Hypothesized Human Endogenous Retrovirus (HERV)-Mediated Activation Cascades Leading to the Pathogenesis of Multiple Sclerosis (MS). This illustration depicts a hypothetical pathogenic pathway for MS involving HERV-W activation and envelope (Env) protein expression triggered by an environmental factor. This causes dysregulated inflammatory and immune responses accompanied by activation of microglial cells, which thereby also express pathogenic HERV-W Env protein (formerly called MSRV-Env). The proposed direct cytotoxic effect on endothelial cells through TLR4 activation could contribute to T cell homing through upregulated ICAM-1 expression in response to cytokines and chemokines secreted from the initial site of HERV-W expression.

Figure 4

Normal Differentiation of Oligodendrocyte Precursor Cells (OPCs) versus Inhibition of Oligodendroglial Maturation by Human Endogenous Retrovirus HERV-W Envelope (Env) Protein.
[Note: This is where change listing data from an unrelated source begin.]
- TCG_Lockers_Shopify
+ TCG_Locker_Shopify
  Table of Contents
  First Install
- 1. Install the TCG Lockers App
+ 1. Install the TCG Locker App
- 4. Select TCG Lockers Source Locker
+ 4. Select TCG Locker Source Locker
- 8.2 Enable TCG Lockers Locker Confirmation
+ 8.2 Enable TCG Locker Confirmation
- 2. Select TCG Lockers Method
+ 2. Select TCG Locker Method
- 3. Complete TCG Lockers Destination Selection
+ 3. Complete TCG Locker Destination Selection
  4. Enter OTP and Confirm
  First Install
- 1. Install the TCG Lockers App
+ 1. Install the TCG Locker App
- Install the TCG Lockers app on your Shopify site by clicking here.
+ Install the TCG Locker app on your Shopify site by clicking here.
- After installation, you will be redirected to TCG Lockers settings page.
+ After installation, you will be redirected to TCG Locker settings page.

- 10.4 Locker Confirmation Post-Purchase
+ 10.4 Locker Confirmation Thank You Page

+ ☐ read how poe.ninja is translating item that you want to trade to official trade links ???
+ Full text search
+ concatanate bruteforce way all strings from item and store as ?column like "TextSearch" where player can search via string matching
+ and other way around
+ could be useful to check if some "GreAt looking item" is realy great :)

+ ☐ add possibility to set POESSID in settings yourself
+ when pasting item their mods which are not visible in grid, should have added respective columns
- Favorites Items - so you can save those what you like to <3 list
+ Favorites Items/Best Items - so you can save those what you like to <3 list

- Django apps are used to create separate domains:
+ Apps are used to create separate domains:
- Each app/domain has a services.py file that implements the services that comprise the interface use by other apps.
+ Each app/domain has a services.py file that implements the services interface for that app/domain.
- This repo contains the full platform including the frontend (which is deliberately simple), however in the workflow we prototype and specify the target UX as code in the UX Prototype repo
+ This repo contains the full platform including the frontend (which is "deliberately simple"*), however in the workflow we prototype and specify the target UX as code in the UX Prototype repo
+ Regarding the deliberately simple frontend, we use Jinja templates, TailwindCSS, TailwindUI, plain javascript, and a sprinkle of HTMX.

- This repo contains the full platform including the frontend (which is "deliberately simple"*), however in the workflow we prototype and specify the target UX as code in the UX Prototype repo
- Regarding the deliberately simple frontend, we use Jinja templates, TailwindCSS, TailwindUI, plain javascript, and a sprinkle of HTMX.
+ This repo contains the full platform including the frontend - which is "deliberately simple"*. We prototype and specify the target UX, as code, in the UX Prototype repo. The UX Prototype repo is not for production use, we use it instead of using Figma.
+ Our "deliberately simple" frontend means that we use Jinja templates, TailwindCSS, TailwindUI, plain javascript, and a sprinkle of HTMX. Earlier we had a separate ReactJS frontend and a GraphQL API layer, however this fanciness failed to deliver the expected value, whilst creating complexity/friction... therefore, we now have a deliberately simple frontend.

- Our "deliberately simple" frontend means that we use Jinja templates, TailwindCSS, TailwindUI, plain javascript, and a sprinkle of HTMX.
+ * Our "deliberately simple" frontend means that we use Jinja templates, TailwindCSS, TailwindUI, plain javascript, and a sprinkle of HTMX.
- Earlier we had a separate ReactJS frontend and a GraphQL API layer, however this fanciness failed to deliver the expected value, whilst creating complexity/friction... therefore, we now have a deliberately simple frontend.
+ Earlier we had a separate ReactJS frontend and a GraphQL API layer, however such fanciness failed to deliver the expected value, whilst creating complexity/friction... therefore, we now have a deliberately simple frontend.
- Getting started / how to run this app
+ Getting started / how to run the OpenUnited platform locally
Activation of Toll-like Receptor 4 (TLR4) on OPCs by the pathogenic HERV-W Env protein blocks the differentiation of these cells, with potential impact on naturally occurring myelin repair. OPCs are targeted by pHERV-W Env either through contacts with microglia that present pHERV-W Env protein at the cell membrane surface, or through interaction with secreted or shed pHERV-W Env protein in the extracellular space.

Figure 5

Hypothetical Scenario Involving Human Endogenous Retrovirus HERV-K Activation Leading to Amyotrophic Lateral Sclerosis (ALS). This scenario depicts the hypothesized origin of retroviral endogenizations during the evolution of species millions of years ago, and the transmission of HERV copies to humans in which HERV-K copies may remain dormant (latent) or activated by still unknown mechanisms. This figure relates to the most recent HERV-K insertions (and not to previous HERV-K/HML-2 insertions at ∼30 million years ago), which are thought to be the most active copies because they are normally less mutated than earlier insertions. When activated in specific areas of the central nervous system, the resulting pathogenic pathway involves HERV-K expression and release of its envelope (Env) protein that causes neurotoxicity in targeted motor neurons.

Figure 6

Proposed Global Model: From Gene–Environment Interactions to a Targeted Therapy in Multiple Sclerosis (MS). The proposed model presents how, after being activated by variable and multiple environmental factors, HERV-W (formerly named MSRV) expresses a pathogenic envelope (Env) protein that appears to represent an unique agonist in the pathway. (i) Downstream HERV-W DNA expression and (ii) upstream pathogenic pathways that are activated in multiple direct and indirect target cells. An antibody neutralizing this pathogenic protein might block the pathogenic pathway at this level, independently of multiple environmental triggers and pathogenic downstream cascades, without interfering with host physiological functions. Abbreviations: EBV, Epstein–Barr virus; HHV-6, human herpes virus 6; HSV-1, herpes simplex virus 1; OPC, oligodendroglial precursor cell; VZV, varicella-zoster virus.